## Records to process
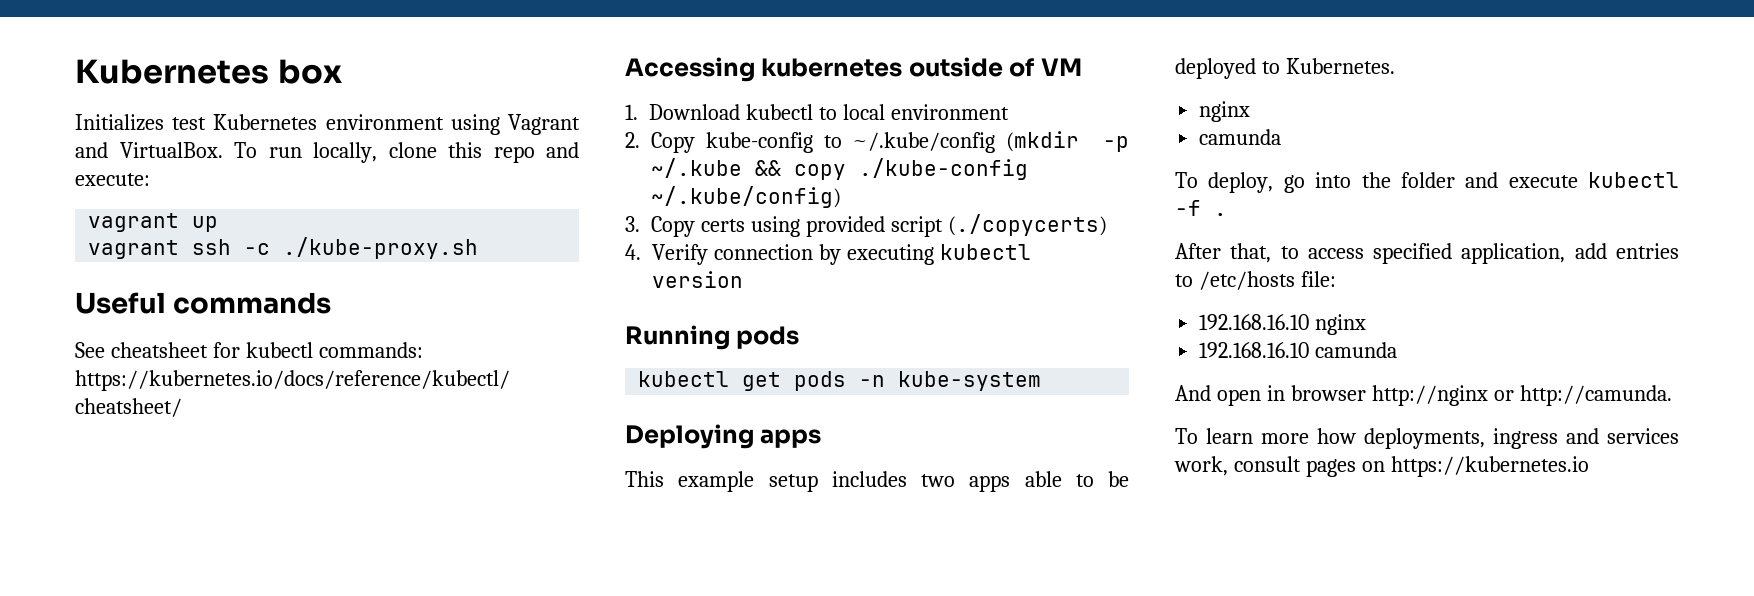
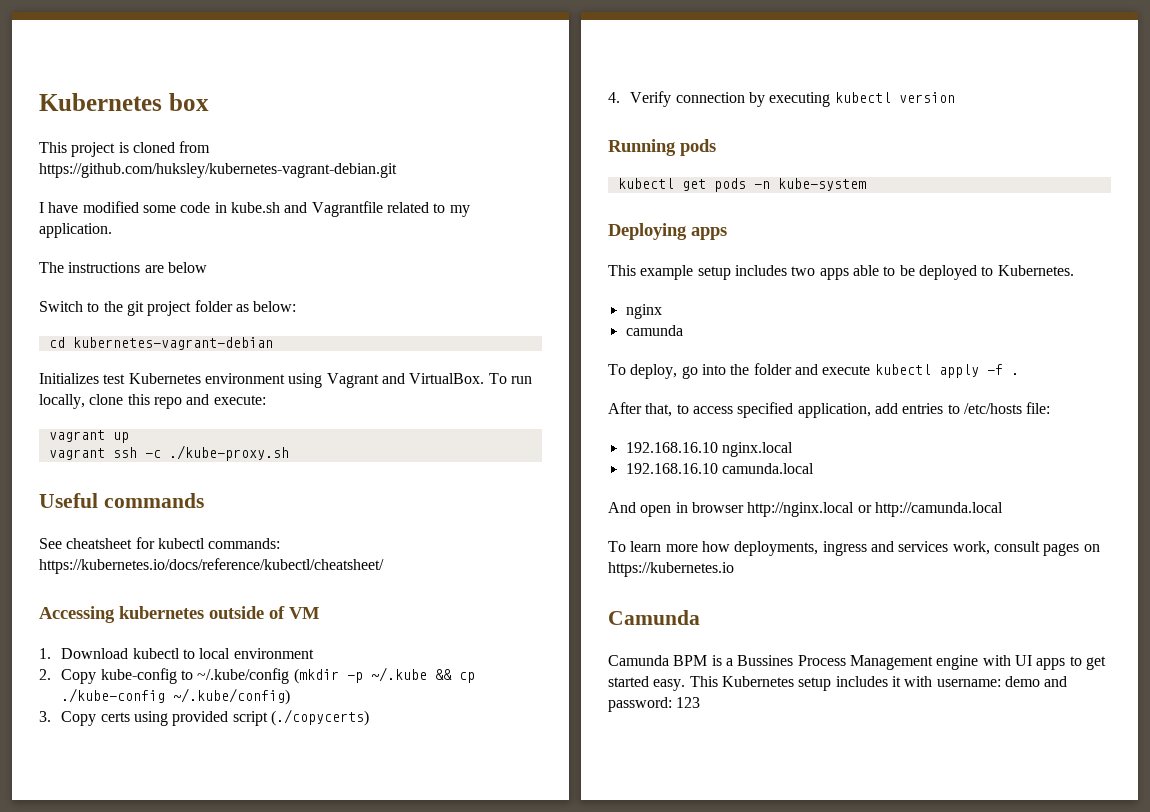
+ This project is cloned from https://github.com/huksley/kubernetes-vagrant-debian.git
+ I have modified some code in kube.sh and Vagrantfile related to my application.
+ The instructions are below
+ Switch to the git project folder as below:
+ cd kubernetes-vagrant-debian
- 2. Copy kube-config to ~/.kube/config (mkdir -p ~/.kube && copy ./kube-config ~/.kube/config)
+ 2. Copy kube-config to ~/.kube/config (mkdir -p ~/.kube && cp ./kube-config ~/.kube/config)
- To deploy, go into the folder and execute kubectl -f .
+ To deploy, go into the folder and execute kubectl apply -f .
- 192.168.16.10 nginx
- 192.168.16.10 camunda
+ 192.168.16.10 nginx.local
+ 192.168.16.10 camunda.local
- And open in browser http://nginx or http://camunda.
+ And open in browser http://nginx.local or http://camunda.local
  To learn more how deployments, ingress and services work, consult pages on https://kubernetes.io
+ Camunda
+ Camunda BPM is a Bussines Process Management engine with UI apps to get started easy. This Kubernetes setup includes it with username: demo and password: 123

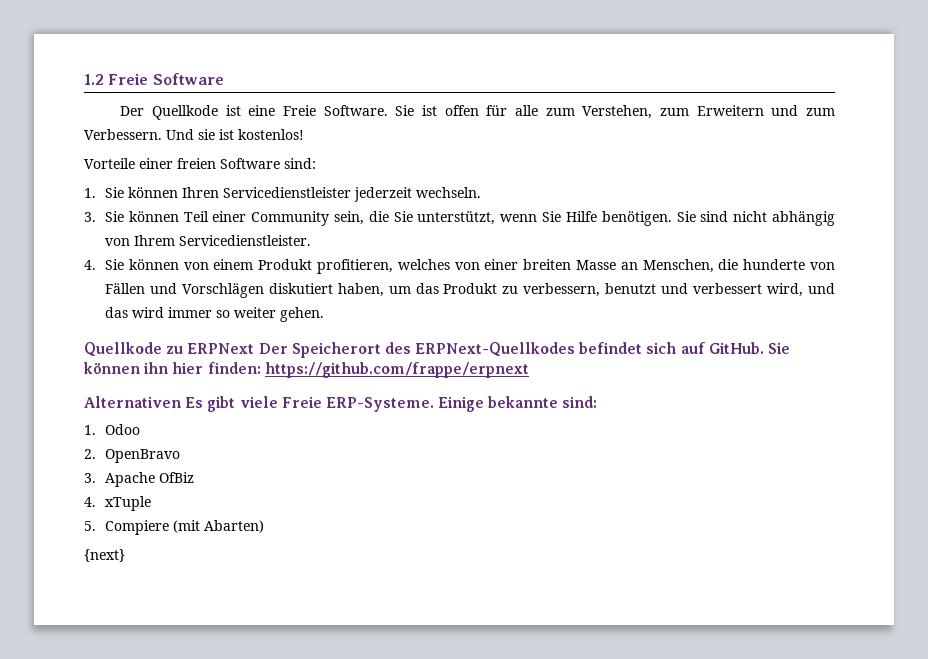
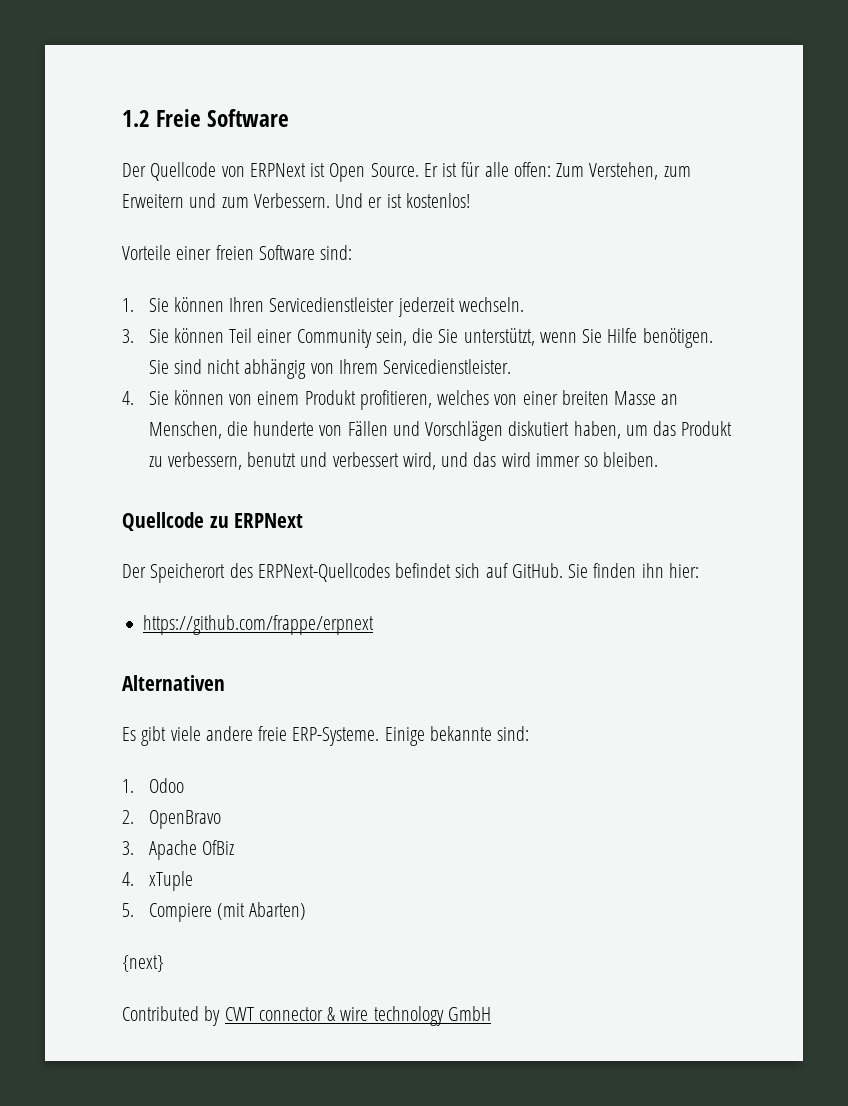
- Der Quellkode ist eine Freie Software. Sie ist offen für alle zum Verstehen, zum Erweitern und zum Verbessern.
+ Der Quellcode von ERPNext ist Open Source. Er ist für alle offen: Zum Verstehen, zum Erweitern und zum Verbessern.
- Und sie ist kostenlos!
+ Und er ist kostenlos!
- 4. Sie können von einem Produkt profitieren, welches von einer breiten Masse an Menschen, die hunderte von Fällen und Vorschlägen diskutiert haben, um das Produkt zu verbessern, benutzt und verbessert wird, und das wird immer so weiter gehen.
- Quellkode zu ERPNext Der Speicherort des ERPNext-Quellkodes befindet sich auf GitHub.
+ 4. Sie können von einem Produkt profitieren, welches von einer breiten Masse an Menschen, die hunderte von Fällen und Vorschlägen diskutiert haben, um das Produkt zu verbessern, benutzt und verbessert wird, und das wird immer so bleiben.
+ Quellcode zu ERPNext
+ Der Speicherort des ERPNext-Quellcodes befindet sich auf GitHub.
- Sie können ihn hier finden: https://github.com/frappe/erpnext
+ Sie finden ihn hier:
+ https://github.com/frappe/erpnext
- Alternativen Es gibt viele Freie ERP-Systeme.
+ Alternativen
+ Es gibt viele andere freie ERP-Systeme.
+ Contributed by CWT connector & wire technology GmbH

## Instructions to follow
A verbatim copy of the lines from the one with "- Sie können" to the end of the listing is the whole answer.

## Your response
- Sie können ihn hier finden: https://github.com/frappe/erpnext
+ Sie finden ihn hier:
+ https://github.com/frappe/erpnext
- Alternativen Es gibt viele Freie ERP-Systeme.
+ Alternativen
+ Es gibt viele andere freie ERP-Systeme.
+ Contributed by CWT connector & wire technology GmbH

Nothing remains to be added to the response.